Along with many of the hundreds of displaced persons who sought safety in the complex, they are loyal to the Russian Church and loyal to its Moscow leader, Patriarch Kirill, who blessed the Russian invasion. But the constant bombardment by the Russian army is a contradiction that they must reconcile.
“Yes, they are shelling the monastery, but they are probably just following orders,” one nun, Sister Ioanna, said of the Russian soldiers. “We also pray for them and ask that they realize what they are doing.”
Sister Ioanna was praying in the hallway of a convent building last Tuesday morning—reciting the Psalms from the Sixth Catechism, she recalled—when a shell hit and a wall exploded. Bricks and shrapnel flew around.
A brick injured her on the head, she later said in a hospital interview. A monk next to her was hit by shrapnel in his stomach and died before he could be evacuated, Sister Ioanna said.
On a recent visit to the monastery, grenades hitting the grounds threw up columns of dirt and smoke, followed a few seconds later by the clatter of debris that fell on the church domes. Monks took cover, their black robes fluttering.
Those who did not survive previous weirs are now buried in freshly cut graves in a courtyard.
All around the site, the whitewashed walls are popped by shrapnel, windows have been blown out. Holes blown into walls and craters in graveyards testify to direct hits.
Inside the buildings, the cellar walls are decorated with Orthodox icons. The people crammed in there crossed with each horrifying thud outside. Many had gone to seek shelter from shelling in their own villages.
“I have a feeling that God will protect me here,” said Volodymyr Slipuchenko.
But as the booms resounded, Mr. Slipuchenko hesitantly said, “I don’t know if it’s really safe.”
A woman crossed herself and muttered, “God save us.”
On Saturday, Ukraine’s President Volodymyr Zelensky said about 300 civilians, including about 60 children, were hiding in the monastery. The regional police say they cannot evacuate the children because the access road is regularly shot at.
The destruction at the site is likely to reverberate in Orthodox Christian politics.
The post-Soviet schism between the Russian and Ukrainian churches was a religious backdrop to the war. The Ukrainian Church has declared independence, but thousands of parishes in Ukraine remain loyal to Kirill, the Patriarch in Moscow. If Ukraine wins, the Russian Church will almost certainly be driven out for good.
But not the monks in the Sviatohirsk Monastery; they remain aligned with Russia. Indeed, this has been considered the most Russian-oriented of the most important religious sites in Ukraine for years.

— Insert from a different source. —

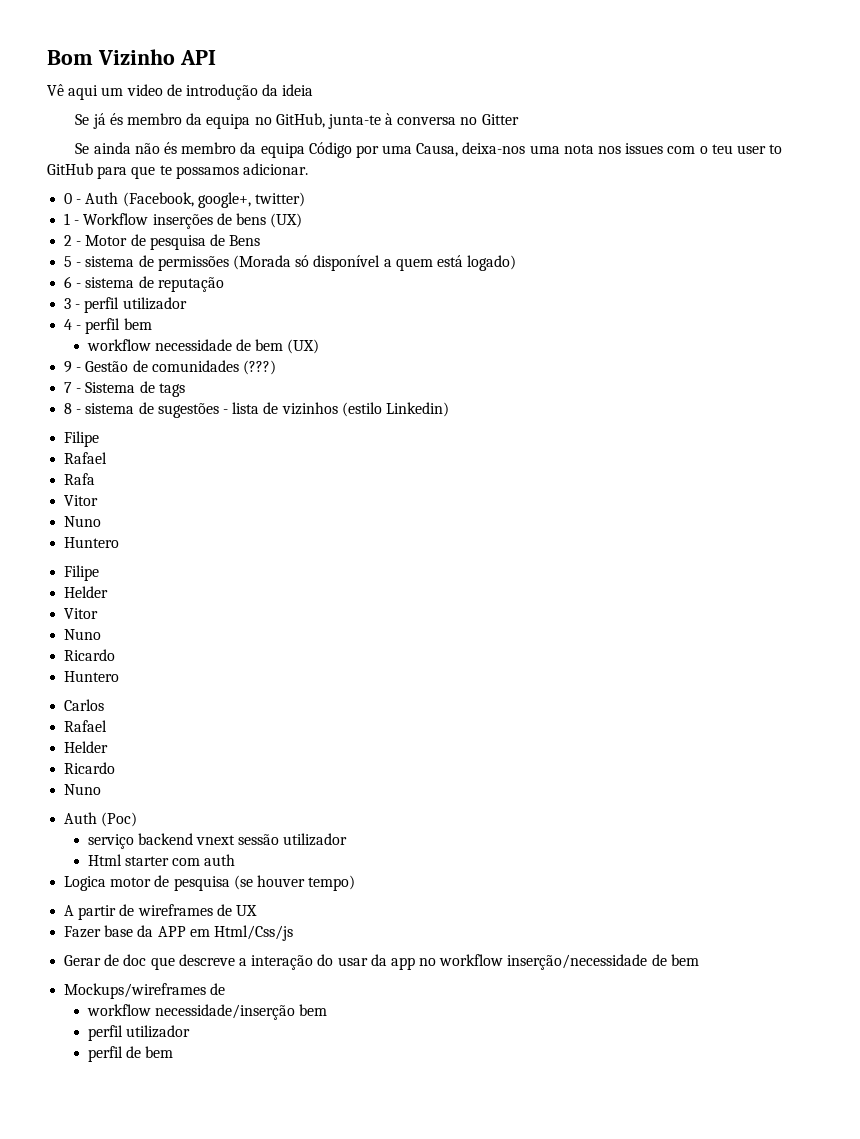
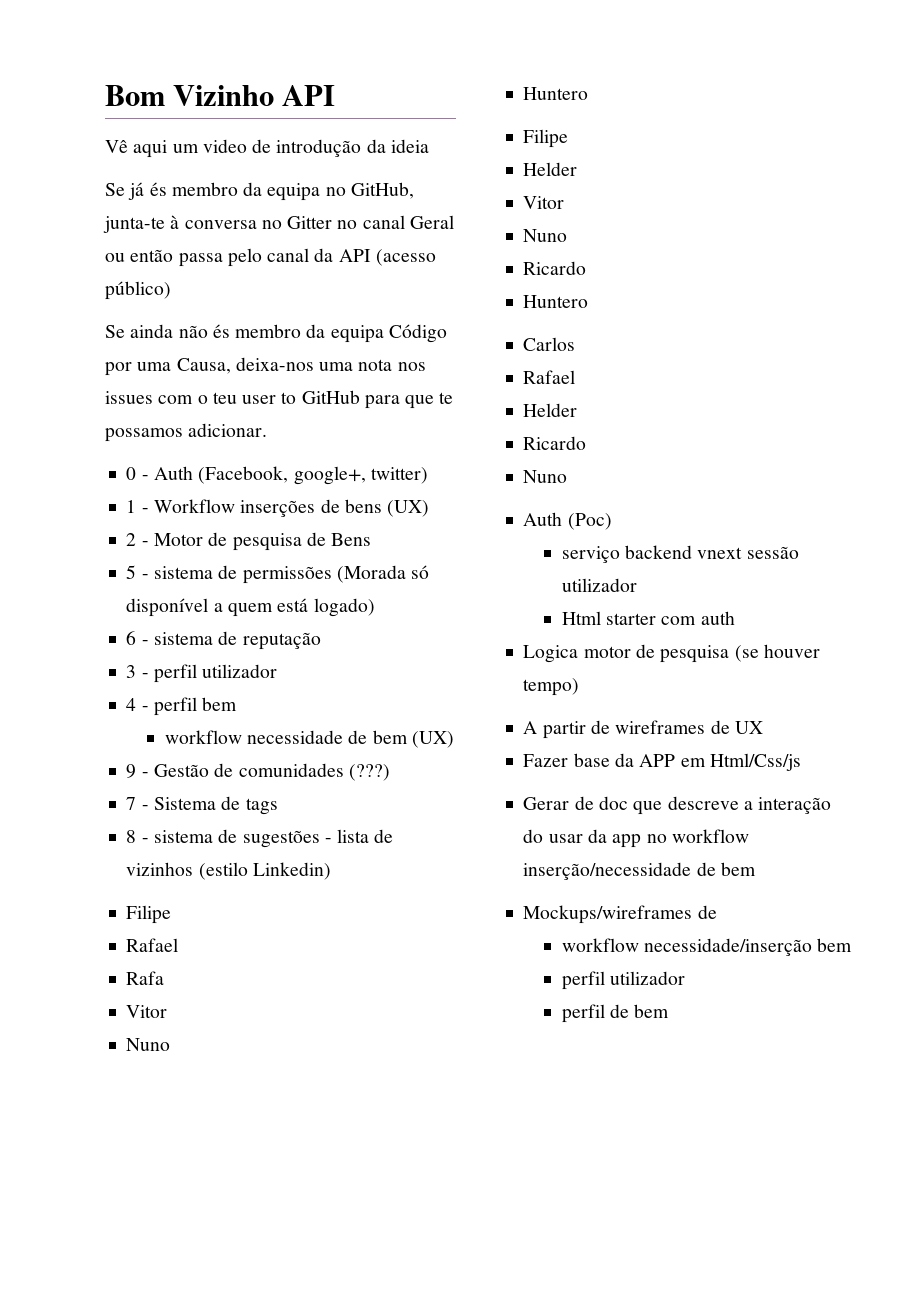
(519, 119) none -> [337,215,454,229] [105,248,436,267] [105,281,171,300] no canal Geral ou então passa pelo canal da API (acesso público)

“They justify themselves and try not to face the reality that Russia has invaded Ukraine” and attacked their monastery, said Ihor Kozlovsky, a theologian and authority on Orthodox churches in Ukraine.
Over the past week or so, the front line around the city of Sviatohirsk has advanced to within about a mile of the monastery gates. Russian artillery appears to be aimed at a bridge over the Siversky Donets River – just 15 to 20 meters from the monastery wall – and Ukrainian positions nearby. But predictably with unguided projectiles, there are wayward shots hitting the cloister instead.
Ukrainian officials accuse Russian troops of being reckless and careless in their shelling.
“Nothing is sacred to them,” Anton Gerashchenko, a deputy interior minister, said of the monastery’s destruction. “They could go around, but they decided to shoot through instead.”
On Saturday, fighting started a fire that set fire to the wooden All Saints Hermitage church, the largest wooden church in Ukraine, Ukrainian officials said. Russia blamed Ukrainian troops for the fire.
Dating back to the 16th century, the monastery is a historically, culturally and religiously important place for both Russians and Ukrainians.
“It is a jewel of Orthodoxy,” said the theologian, Mr. Kozlovsky.
It has also been a difficult issue for the Ukrainian government to weigh religious freedom against loyalty in wartime.
The monks of the monastery, considered traitors by Ukrainian nationalists, have been staunchly pro-Russian for years, claiming they have the right to follow the religious path of their choice, even when their country is at war.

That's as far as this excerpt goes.